Let me explain. In the first book (Death by DNA), we had a Nazi sympathizer try to destroy a certain species of animals by altering their DNA. In the second book, we had another such sympathizer try to revive his predecessor’s work and bring Fourth Reich into power. In The Atlantis Gene, we have a third party (non-Nazi sympathizer) trying to rule the world by making a breakthrough progress in medical history.
Joseph is an Indian American who receives guidance from his (dead) grandfather. Along with his veterinary friends Kate, Brad and Tom, he goes on a mission to destroy the destroyer. Jean and Jules are (somehow) always mixed up in the mess and thanks to their support, the mission becomes a tad simpler.
The Atlantis Gene begins with a bang. Quite literally, because we are taken to 10,000BC, on the island of Atlantis, where a volcanic eruption destroys the city. Dakar, along with his family and others, embarks on a journey to find new land to settle down. Fast forward to the present, Joseph is on his daily hunt when he stumbles across an ancient tablet. Joseph contacts his team and tells them about his findings.

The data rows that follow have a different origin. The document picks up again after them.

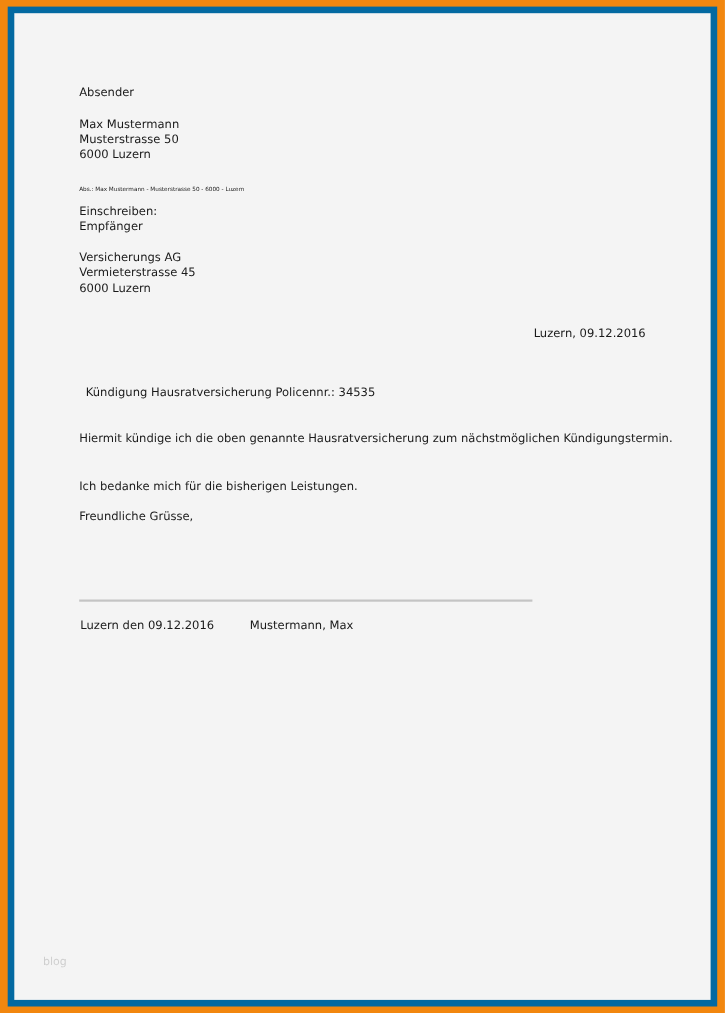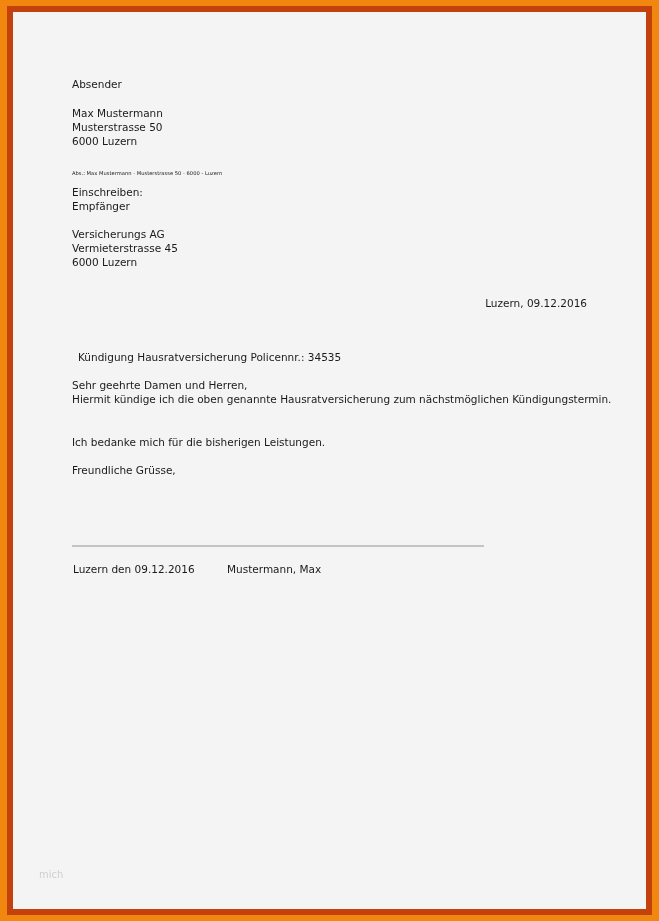"Absender" .frame { background: #c2410c -> #0369a1 }
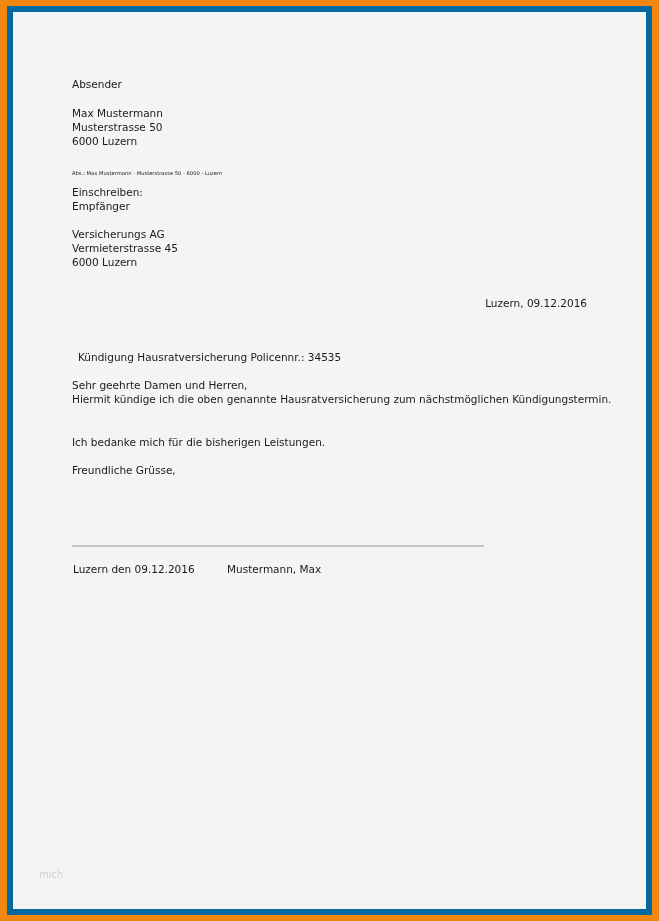"Sehr geehrte Damen und Herren," div.t { html: <div>Sehr geehrte Damen und Herren,</div> -> none }
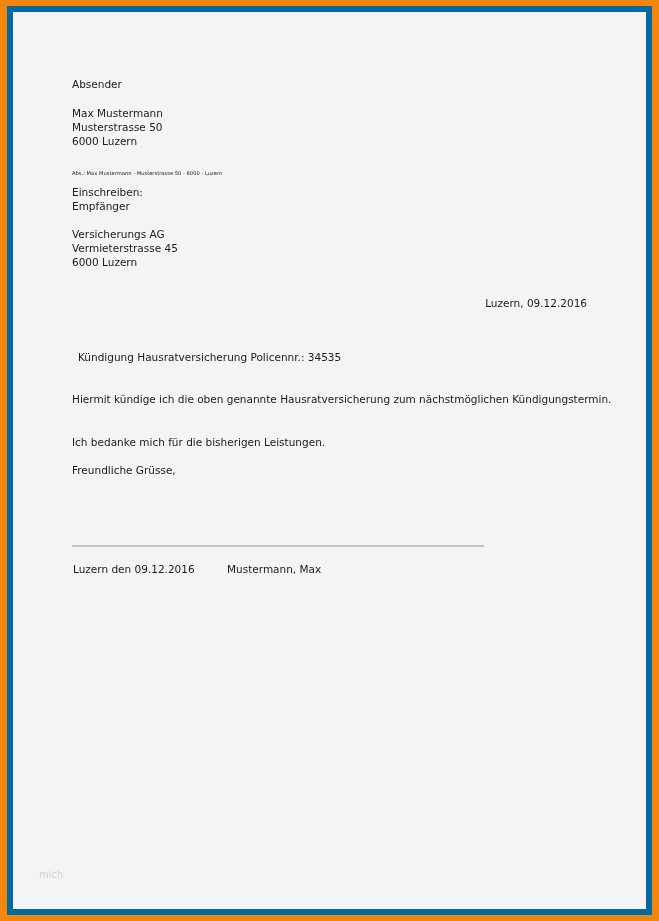"mich" div.wm { text: mich -> blog }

Meanwhile, on a ship, three Chinese scientists are trying to create a medicine that delays ageing. They need the help of Fred, a Nobel prize winner and renowned scientist in the field of genetics. They make a plan to force him to work for them by threatening his family.
The story starts on a good note. However, the second half of the story does not do justice to the tension and suspense built in the first half. A lot of things happen in the last 20-25% of the story – I wish this was discussed in detail by cutting down on the information provided in the first half. Having read the first two books, I felt The Atlantis Gene inclines more towards fantasy fiction and less towards thriller. The inclusion of names like Satan/Destroyer isn’t something I expected from this book. The author has tried something new but it did not work for me.
I am a little disappointed with the way things end in this book. Firstly, the Satan part of it which I already mentioned in the previous paragraph. Secondly, the ending seemed a bit too dramatic for my taste. Overall, The Atlantis Gene was a good read and I am looking forward to seeing what’s next for the team.